How to find reuse metrics relatively quickly?

I am trying to get counts of conrefs, variables, images and topics included a baseline to present some metrics about the amount of reuse (some factors are ignored). My approach is to parse the fields:

FISHVARINUSE
FISHLINKS
FISHFRAGMENTLINKS
FISHIMAGELINKS

For each baseline, I get the logical id and version of each map or topic. The DocumentObj.RetrieveLanguageMetadata endpoint only allows you to specify 1 version. So, I make multiple calls per baseline for each version included in the baseline. This is very slow since I have to do this for thousands of baselines.

Do you know of a faster way to gather this information?

Parents Reply Children
  • Hi Kendall - I'm interested in your graph db brand and usage :)
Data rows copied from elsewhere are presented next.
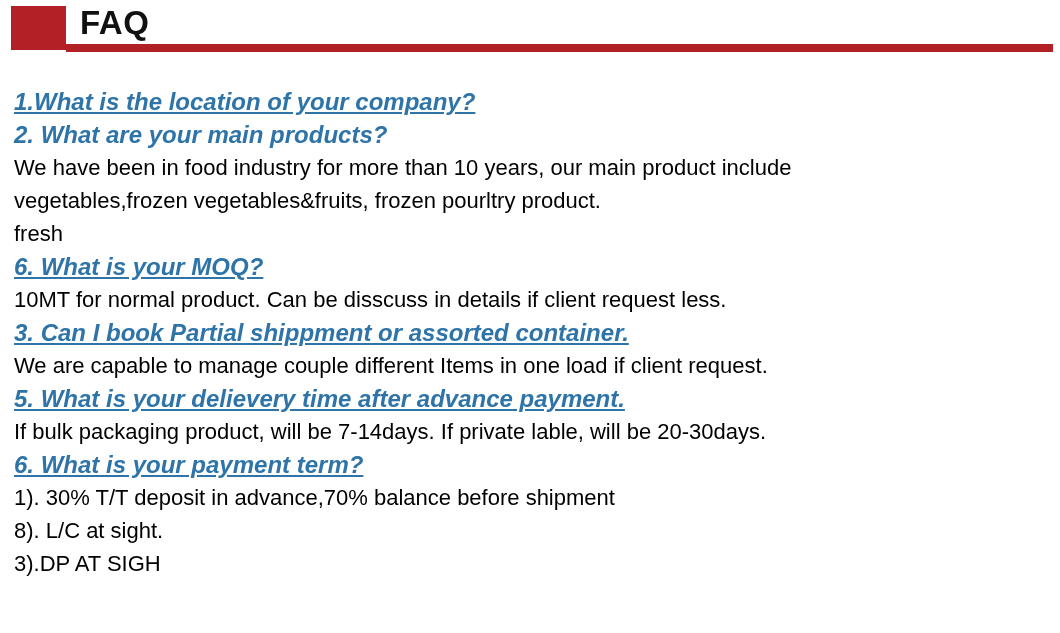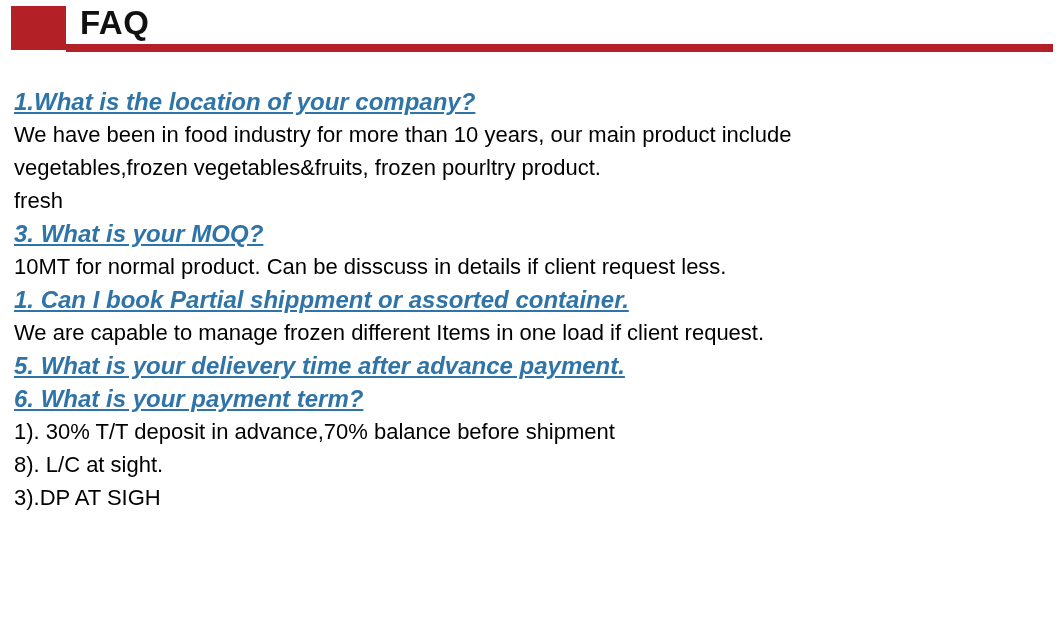--- a/index.html
+++ b/index.html
@@ -93,34 +93,36 @@
     <div class="header-block"></div>
     <div class="header-rule"></div>
     <div class="header-title">FAQ</div>
   </div>
 
   <div class="faq-body" id="faq-list">
       <div class="qa-block">
         <div class="q-row"><span class="question underlined">1.What is the location of your company?</span></div>
       </div>
       <div class="qa-block">
+        <div class="q-row"><span class="question">2. What are your main products?</span></div>
         <div class="answer">We have been in food industry for more than 10 years, our main product include</div>
         <div class="answer">vegetables,frozen vegetables&amp;fruits, frozen pourltry product.</div>
         <div class="answer">fresh</div>
       </div>
       <div class="qa-block">
-        <div class="q-row"><span class="question underlined">3. What is your MOQ?</span></div>
+        <div class="q-row"><span class="question underlined">6. What is your MOQ?</span></div>
         <div class="answer">10MT for normal product. Can be disscuss in details if client request less.</div>
       </div>
       <div class="qa-block">
-        <div class="q-row"><span class="question underlined">1. Can I book Partial shippment or assorted container.</span></div>
-        <div class="answer">We are capable to manage frozen different Items in one load if client request.</div>
+        <div class="q-row"><span class="question underlined">3. Can I book Partial shippment or assorted container.</span></div>
+        <div class="answer">We are capable to manage couple different Items in one load if client request.</div>
       </div>
       <div class="qa-block">
         <div class="q-row"><span class="question underlined">5. What is your delievery time after advance payment.</span></div>
+        <div class="answer">If bulk packaging product, will be 7-14days. If private lable, will be 20-30days.</div>
       </div>
       <div class="qa-block">
         <div class="q-row"><span class="question underlined">6. What is your payment term?</span></div>
         <div class="answer">1). 30% T/T deposit in advance,70% balance before shipment</div>
         <div class="answer">8). L/C at sight.</div>
         <div class="answer">3).DP AT SIGH</div>
       </div>
     </div>
 
 </div>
    On the API part, don't know if we can do all this over a written correspondence. Let's see how this evolves...

    A baseline contains LogicalIs (typically GUIDs) and Versions. But the metadata you need is on Language-level (typically source language or publication working language). So instead of retrieving one-by-one using LogicalId plus version, can ask for a report on the baseline that gives you back Language Card Ids. 

    1. TD13SP2 - Baseline25.GetReport, one call which offers you a lot of Language Card Ids. The report relies on the saved baseline entries will "ExpandReport" and "CompleteReport" will fill in the gray zones (e.g. somebody adds an image into a topic, but nobody selected a version for the image yet in the baseline)
    2. TD13SP2 - DocumentObj .5 RetrieveMetadataByIshLngRefs allows you to do group retrieval of your requested fields
  • Ok. I misunderstood the meaning of the reportitem elements apparently. I am using Baselin25.GetReport but each object element only has logicalid and version number. But, the first reportitem has the ishlngref, which I took to be a link rather than the object itself. Thanks!

    I am currently using blazegraph to store RDF and then I use SPARQL to query the triples. I've also used openrdf's native storage implementation with their API and another approach when trees made more sense than graphs, was to use XQuery so I stored data in basex.

    Many problems I have had to solve working with DITA CMS systems has been accounting for the fact the CMS (SDL or other) stores XML as text. Inventing my own logic to deal with the text has usually looked like more work than using one of the standards based solution like XML or RDF, so I've dealt with that by transferring data out of the CMS into an XML database or graph database in order to work with it.